Speaker: Amie Khosla
Affiliation: University of Queensland

Abstract

Spin-orbit coupling (SOC) is a relativistic effect that entangles orbital and spin degrees of freedom such that neither remain good quantum numbers. It splits otherwise degenerate sets of orbitals. The combination of SOC and strong electronic correlations can lead to a variety of novel phases such as topological Mott insulators and quantum spin liquids. To date much of this research has been largely focused on inorganic atomic crystals with partially filled d-orbitals, in particular transition metal oxides. In these systems the SOC is essentially atomic and increases with atomic number. Molecular crystals provide a novel playground for understanding the combined effect of strong SOC and electron correlations - due to the tunability of these organic and organometallic systems.

Calculating the exact form of the SOC is a difficult task.
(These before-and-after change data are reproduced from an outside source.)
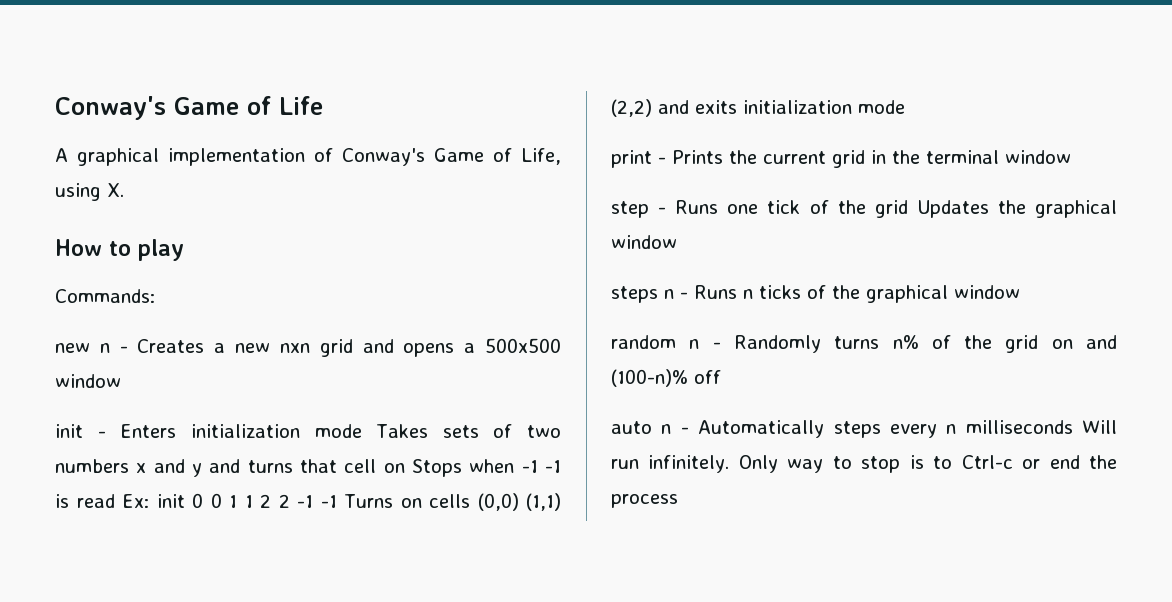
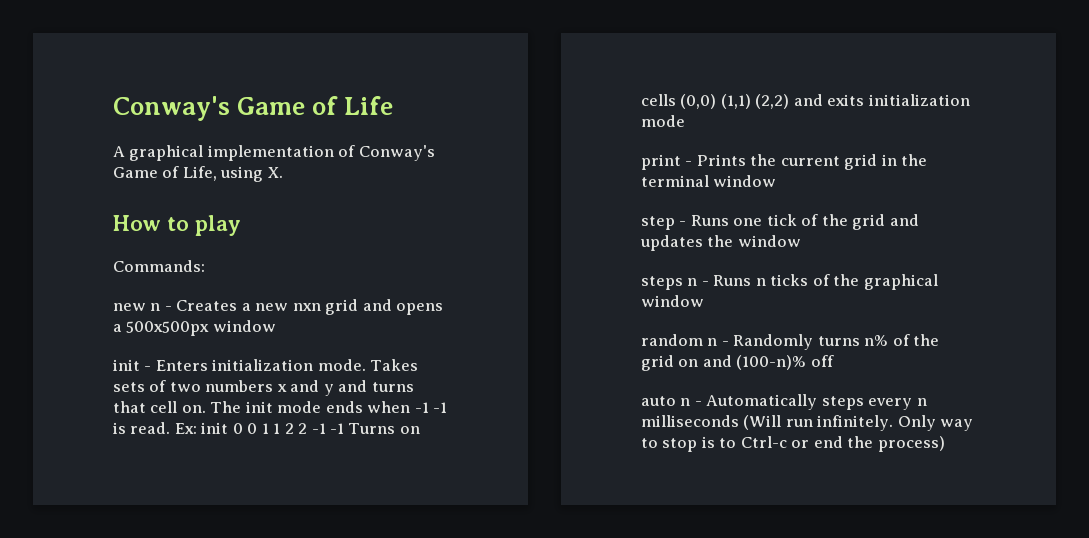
- new n - Creates a new nxn grid and opens a 500x500 window
+ new n - Creates a new nxn grid and opens a 500x500px window
- init - Enters initialization mode Takes sets of two numbers x and y and turns that cell on Stops when -1 -1 is read Ex: init 0 0 1 1 2 2 -1 -1 Turns on cells (0,0) (1,1) (2,2) and exits initialization mode
+ init - Enters initialization mode. Takes sets of two numbers x and y and turns that cell on. The init mode ends when -1 -1 is read. Ex: init 0 0 1 1 2 2 -1 -1 Turns on cells (0,0) (1,1) (2,2) and exits initialization mode
- step - Runs one tick of the grid Updates the graphical window
+ step - Runs one tick of the grid and updates the window
- auto n - Automatically steps every n milliseconds Will run infinitely.
+ auto n - Automatically steps every n milliseconds (Will run infinitely.
- Only way to stop is to Ctrl-c or end the process
+ Only way to stop is to Ctrl-c or end the process)

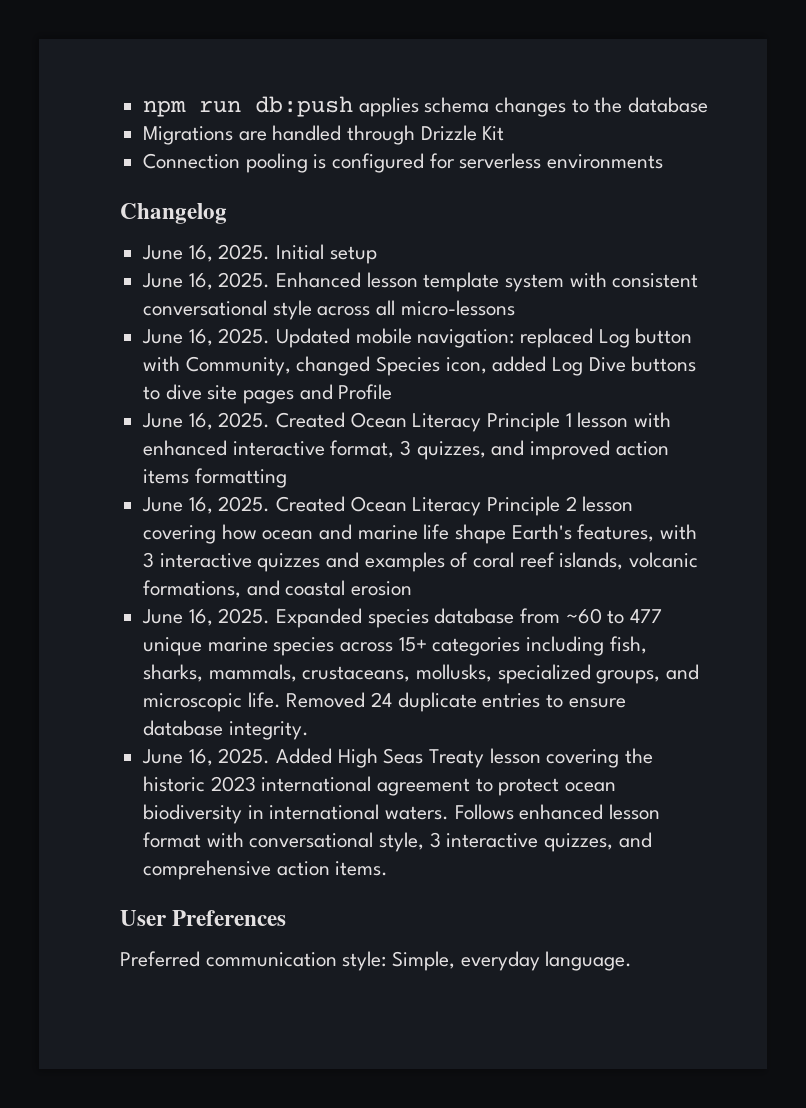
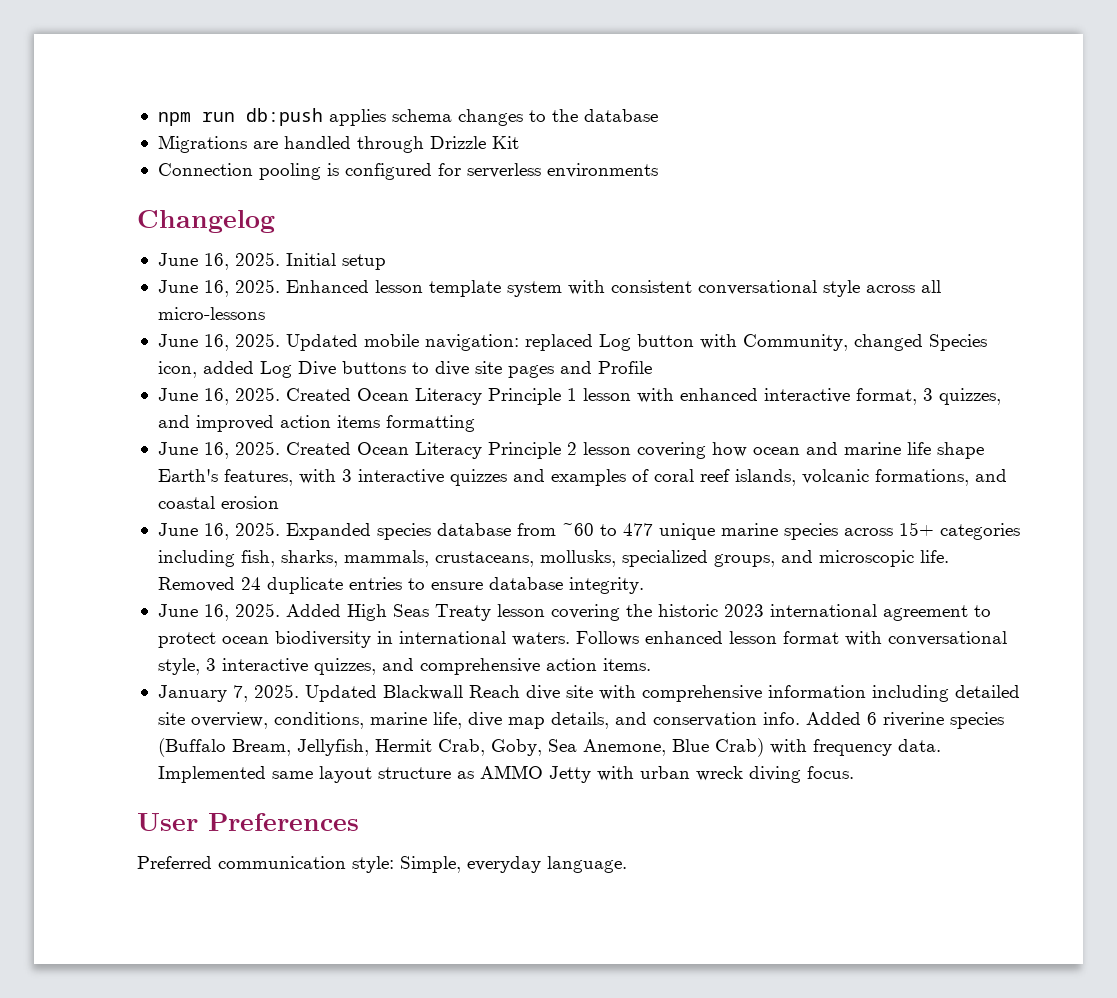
+ January 7, 2025. Updated Blackwall Reach dive site with comprehensive information including detailed site overview, conditions, marine life, dive map details, and conservation info. Added 6 riverine species (Buffalo Bream, Jellyfish, Hermit Crab, Goby, Sea Anemone, Blue Crab) with frequency data. Implemented same layout structure as AMMO Jetty with urban wreck diving focus.

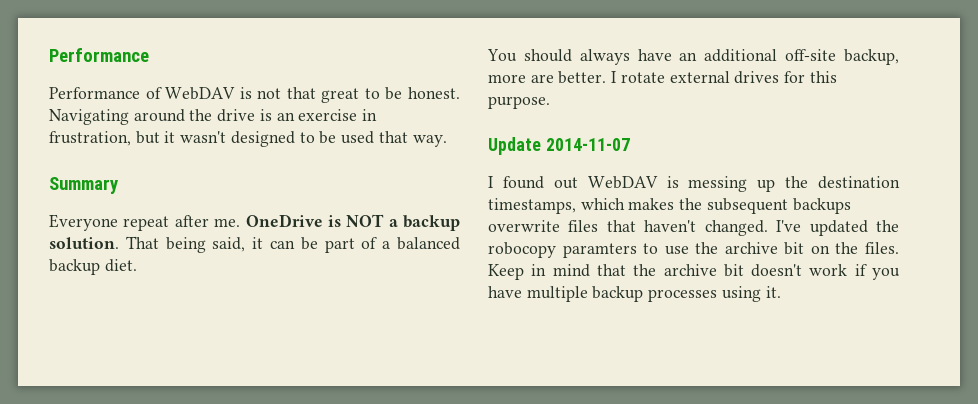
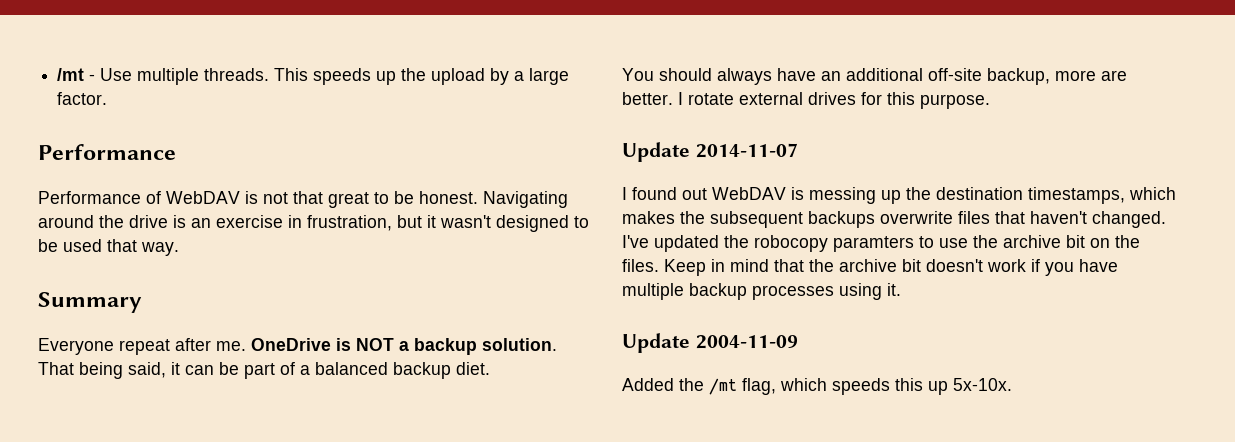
+ /mt - Use multiple threads. This speeds up the upload by a large factor.
+ Update 2004-11-09
+ Added the /mt flag, which speeds this up 5x-10x.

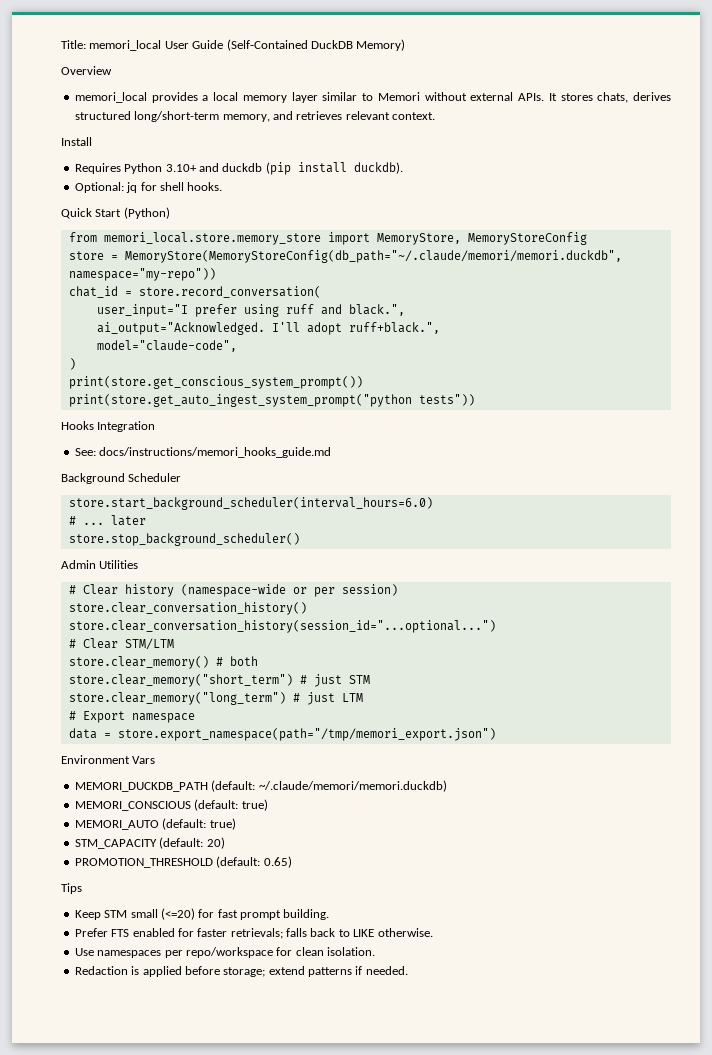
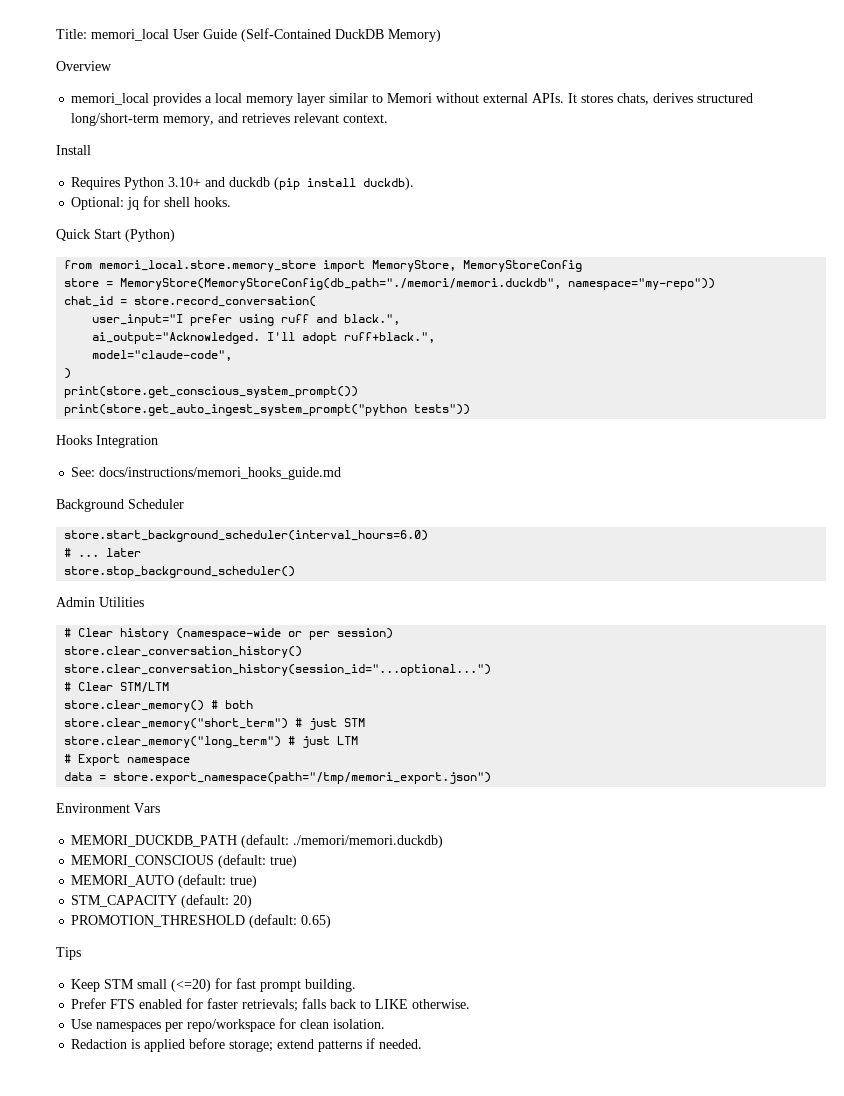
- store = MemoryStore(MemoryStoreConfig(db_path="~/.claude/memori/memori.duckdb", namespace="my-repo"))
+ store = MemoryStore(MemoryStoreConfig(db_path="./memori/memori.duckdb", namespace="my-repo"))
- MEMORI_DUCKDB_PATH (default: ~/.claude/memori/memori.duckdb)
+ MEMORI_DUCKDB_PATH (default: ./memori/memori.duckdb)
Thus SOC is often treated by only attributing its effects to the heaviest atoms in the molecule and assuming that the spherically symmetry of a single atom remains. In this work we present a new approach to determining the form of the SOC for organometallic systems and present the emergence of a Spin Molecular Orbital Coupling (SMOC) that is unlike what might be expected.

I will discuss my work on deriving the SOC Hamiltonians for all 32 Point Groups, starting with the simplest case of cyclic symmetry and moving on to the larger groups of higher symmetry. We invoke group theoretical techniques to derive the exact form of the SOC Hamiltonian. We make use of not only the geometric symmetry of the system but also time reversal symmetry. This method does not allow us to determine terms in the Hamiltonian are allowed to exist based on the symmetry alone, without the need for atomistic calculations.